La musicalité du geste

Jean-Pierre Han

17 juillet 2009

in Critiques

Romance dans les graves Mise en scène Pierre Blaise ; Direction musicale Jean-Pierre Arnaud

Avignon Off à l’Espace Alya du 8 au 18 juillet 2009, Avignon à 10 h 30

La marionnette exerce toujours une fascination quand elle prend vie soudainement. Cette fascination ne s’estompe pas, quand bien même les manipulateurs et tous leurs « trucs » sont à vue. Elle exige en revanche une maîtrise absolue, sans quoi elle ne se réduit plus qu’à un objet vide. Dans toutes ces caractéristiques, la marionnette pourrait être comparée à l’instrument de musique. Alain Recoing parle d’ailleurs du marionnettiste comme d’un acteur avec un instrument. La rencontre entre ces deux mondes dans Romance dans les graves mis en scène par Pierre Blaise n’est donc pas fortuite.
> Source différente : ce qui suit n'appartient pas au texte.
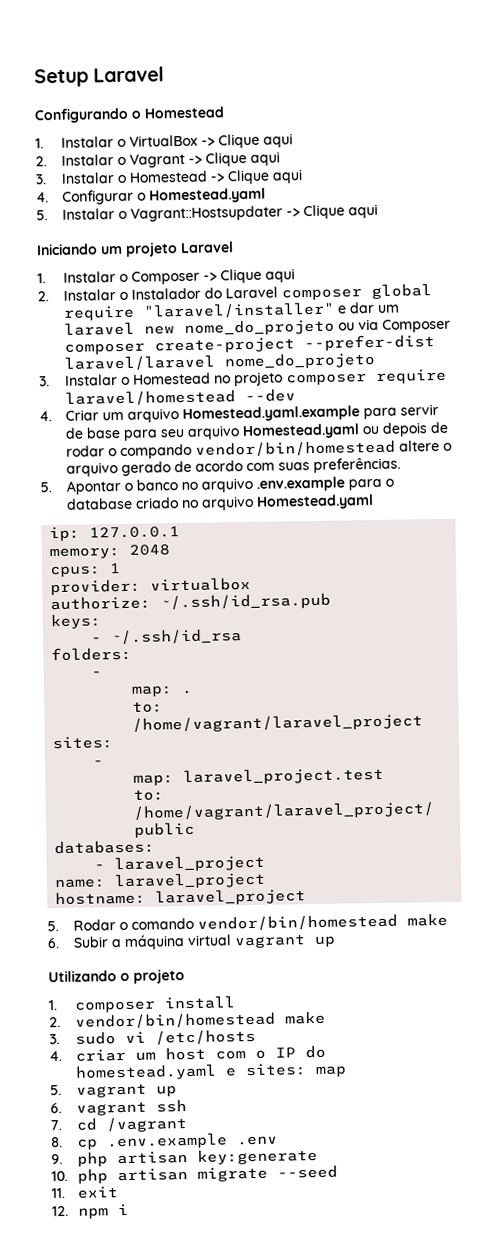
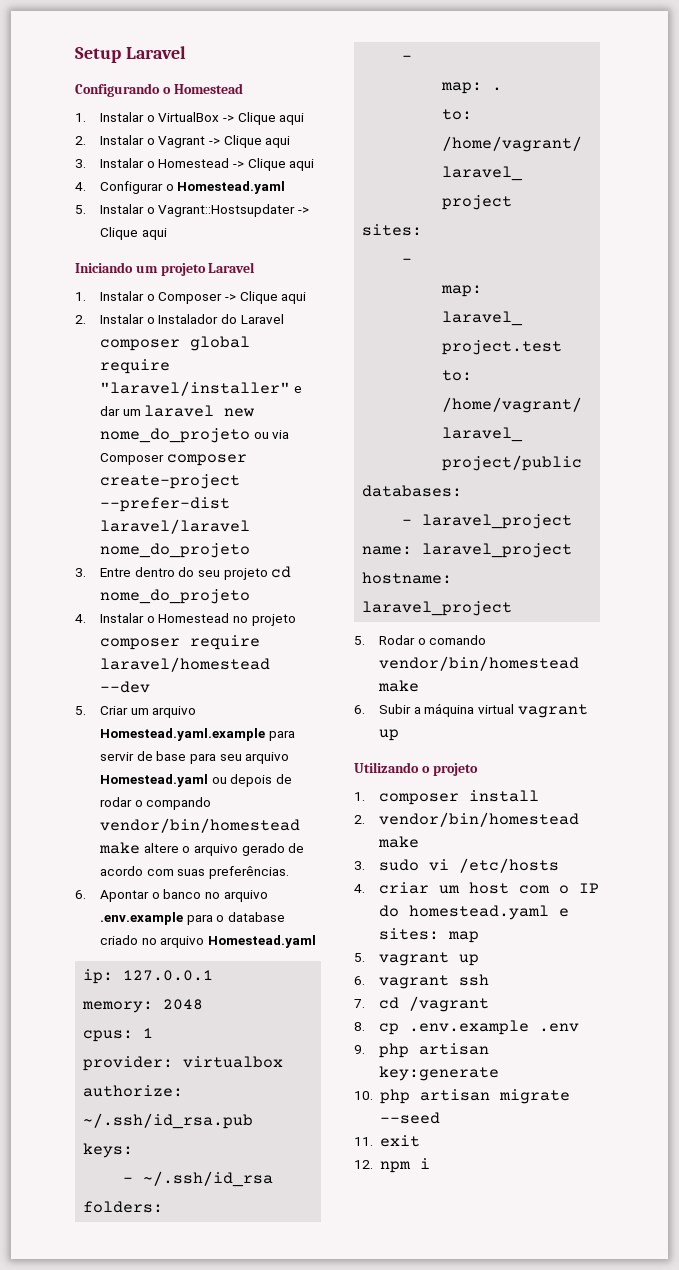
(50, 381) none -> [100,566,292,580] [100,589,251,604] [75,614,86,623] Entre dentro do seu projeto cd nome_do_projeto // 4.
[39,411,52,422] 4. -> [75,706,86,715] 5.
(396, 448) none -> [99,842,141,854] make
[40,482,52,493] 5. -> [75,890,86,899] 6.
Pour autant, elle n’avait rien d’évident. Pierre Blaise et Jean-Pierre Arnaud ont adapté ici une nouvelle de Tchekhov avec trois manipulateurs et quatre musiciens de l’ensemble Carpe Diem (clarinettiste, saxophoniste, contrebassiste et flutiste sur une musique de Borodine et Jean-Luc Ponthieux) avec une douceur et une poésie remarquable. Toute la prouesse de ce spectacle réside dans la place accordée à chacun des « instruments ». Les uns ne sont pas là pour accompagner les autres mais bien au contraire, ils s’enchevêtrent tous pour former un tout cohérent, dont on ne saurait dire s’il s’agit d’un spectacle de théâtre de marionnettes ou d’un concert illustré. Il ne s’agit bien évidemment ni de l’un ni de l’autre. Cette forme convient tout à fait à cette nouvelle de Tchekhov où un contrebassiste après une série d’événements accidentels se retrouve à transporter une princesse nue dans l’étui de sa contrebasse. L’ingéniosité de la manipulation est réellement fascinante, surtout que Pierre Blaise et les manipulateurs s’amusent avec les codes, nous montrent toutes les coulisses des marionnettes, avec un humour certain, sans jamais enlever au charme de ces belles marionnettes sur table. Les manipulateurs ne sont pas absents ou effacés mais bien là aussi dans cette histoire douce et cruelle. Les musiciens n’ont rien à envier aux manipulateurs quant à la maîtrise des instruments. L’ensemble fait sens et donne une bouffée d’air frais dans un festival où l’on a toujours peur de se noyer.